§ **Exercise details**: All of the data that follows should be retyped exactly, please, except the pictures.

(Data extracted from a collection)

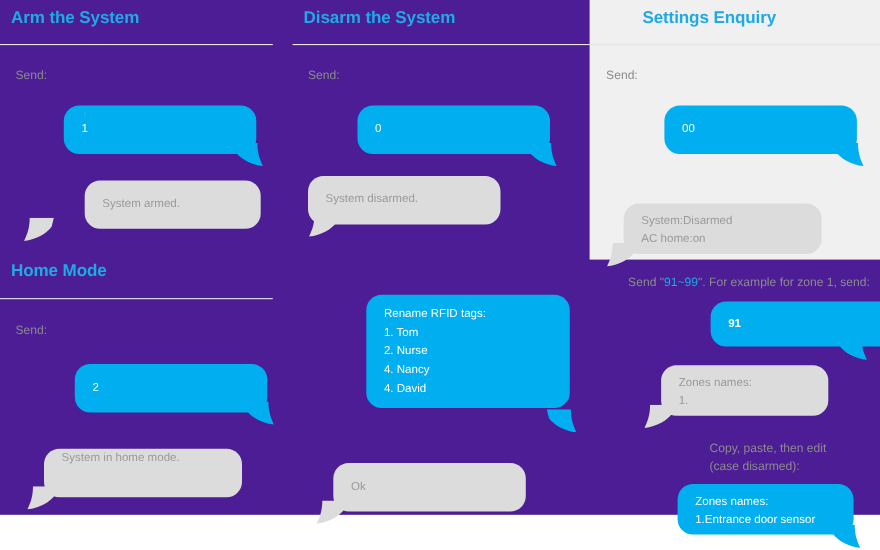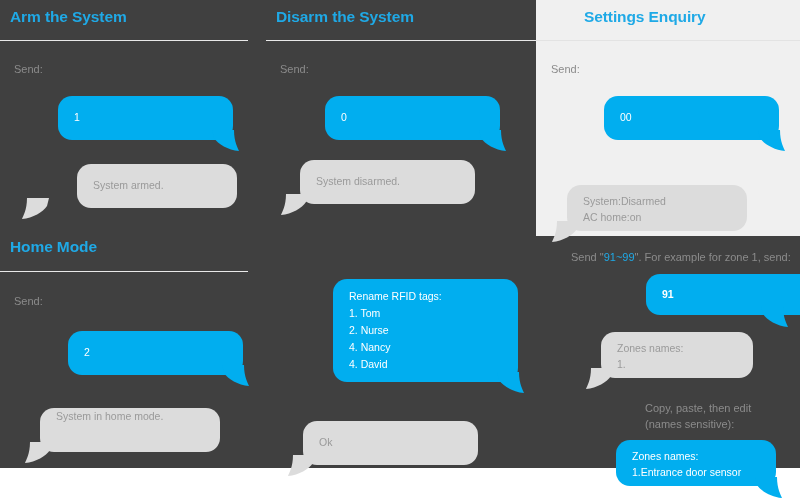--- a/index.html
+++ b/index.html
@@ -9,7 +9,7 @@
     font-family: "Liberation Sans", sans-serif;
     overflow: hidden;
   }
-  .page { position: relative; width: 800px; height: 468px; background: #404040; }
+  .page { position: relative; width: 800px; height: 468px; background: #4c1d95; }
 
   
   .panel-gray {

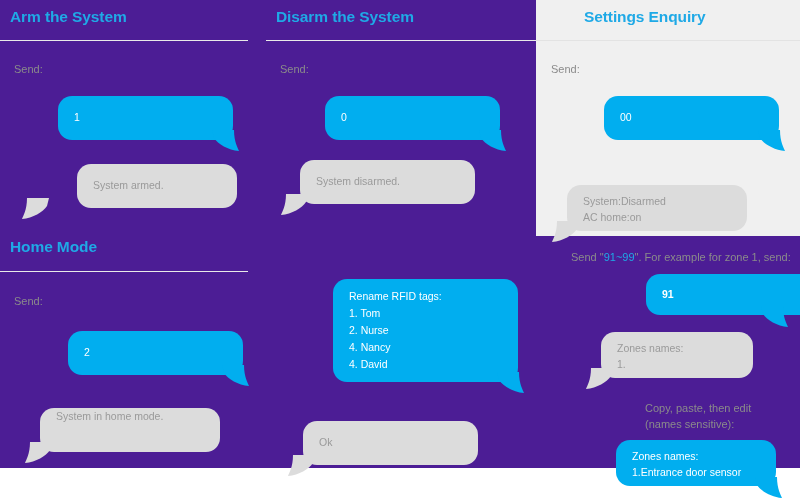--- a/index.html
+++ b/index.html
@@ -128,7 +128,7 @@
     <path d="M0 0 L22 0 C22 12 26 18 27 21 C16 20 6 14 2 8 Z" fill="#01aeef"></path>
   </svg>
 
-  <div class="bubble gray" style="left:300px; top:160px; width:175px; height:44px;">
+  <div class="bubble gray" style="left:280px; top:160px; width:175px; height:44px;">
     <span class="txt" style="top:13px;">System disarmed.</span>
   </div>
   <svg class="tail" style="left:280px; top:194px;" width="28" height="22" viewBox="0 0 28 22">

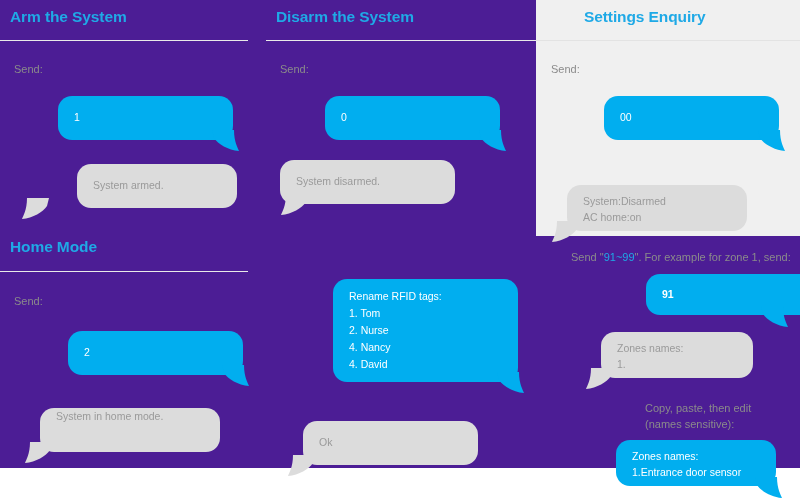--- a/index.html
+++ b/index.html
@@ -135,7 +135,7 @@
     <path d="M28 0 L6 0 C6 12 2 18 1 21 C12 20 22 14 26 8 Z" fill="#dcdcdc"></path>
   </svg>
 
-  <div class="bubble blue" style="left:333px; top:279px; width:185px; height:103px;">
+  <div class="bubble blue" style="left:333px; top:268px; width:185px; height:103px;">
     <span class="txt" style="top:9px;">Rename RFID tags:</span>
     <span class="txt" style="top:26px;">1. Tom</span>
     <span class="txt" style="top:43px;">2. Nurse</span>

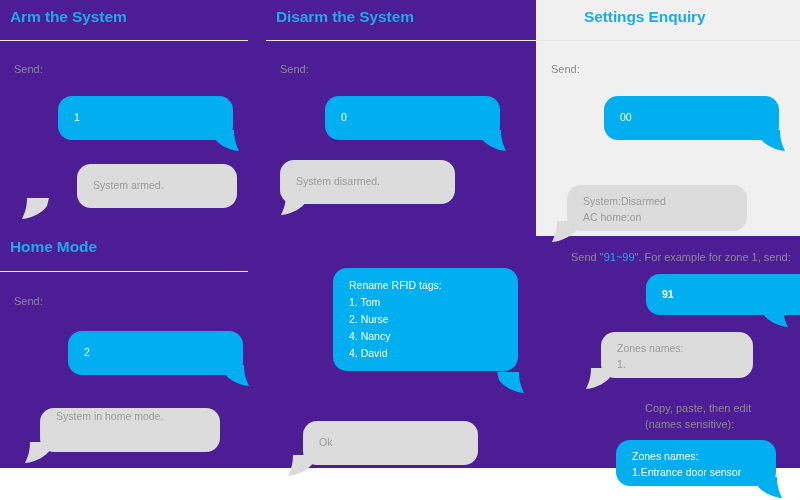--- a/index.html
+++ b/index.html
@@ -195,7 +195,7 @@
   </svg>
 
   <div class="lbl" style="left:645px; top:401px;">Copy, paste, then edit</div>
-  <div class="lbl" style="left:645px; top:417px;">(names sensitive):</div>
+  <div class="lbl" style="left:645px; top:417px;">(case disarmed):</div>
 
   <div class="bubble blue" style="left:616px; top:440px; width:160px; height:46px;">
     <span class="txt" style="top:8px;">Zones names:</span>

§ **Output for this task**:
--- a/index.html
+++ b/index.html
@@ -9,7 +9,7 @@
     font-family: "Liberation Sans", sans-serif;
     overflow: hidden;
   }
-  .page { position: relative; width: 800px; height: 468px; background: #404040; }
+  .page { position: relative; width: 800px; height: 468px; background: #4c1d95; }
 
   
   .panel-gray {

--- a/index.html
+++ b/index.html
@@ -128,7 +128,7 @@
     <path d="M0 0 L22 0 C22 12 26 18 27 21 C16 20 6 14 2 8 Z" fill="#01aeef"></path>
   </svg>
 
-  <div class="bubble gray" style="left:300px; top:160px; width:175px; height:44px;">
+  <div class="bubble gray" style="left:280px; top:160px; width:175px; height:44px;">
     <span class="txt" style="top:13px;">System disarmed.</span>
   </div>
   <svg class="tail" style="left:280px; top:194px;" width="28" height="22" viewBox="0 0 28 22">

--- a/index.html
+++ b/index.html
@@ -135,7 +135,7 @@
     <path d="M28 0 L6 0 C6 12 2 18 1 21 C12 20 22 14 26 8 Z" fill="#dcdcdc"></path>
   </svg>
 
-  <div class="bubble blue" style="left:333px; top:279px; width:185px; height:103px;">
+  <div class="bubble blue" style="left:333px; top:268px; width:185px; height:103px;">
     <span class="txt" style="top:9px;">Rename RFID tags:</span>
     <span class="txt" style="top:26px;">1. Tom</span>
     <span class="txt" style="top:43px;">2. Nurse</span>

--- a/index.html
+++ b/index.html
@@ -195,7 +195,7 @@
   </svg>
 
   <div class="lbl" style="left:645px; top:401px;">Copy, paste, then edit</div>
-  <div class="lbl" style="left:645px; top:417px;">(names sensitive):</div>
+  <div class="lbl" style="left:645px; top:417px;">(case disarmed):</div>
 
   <div class="bubble blue" style="left:616px; top:440px; width:160px; height:46px;">
     <span class="txt" style="top:8px;">Zones names:</span>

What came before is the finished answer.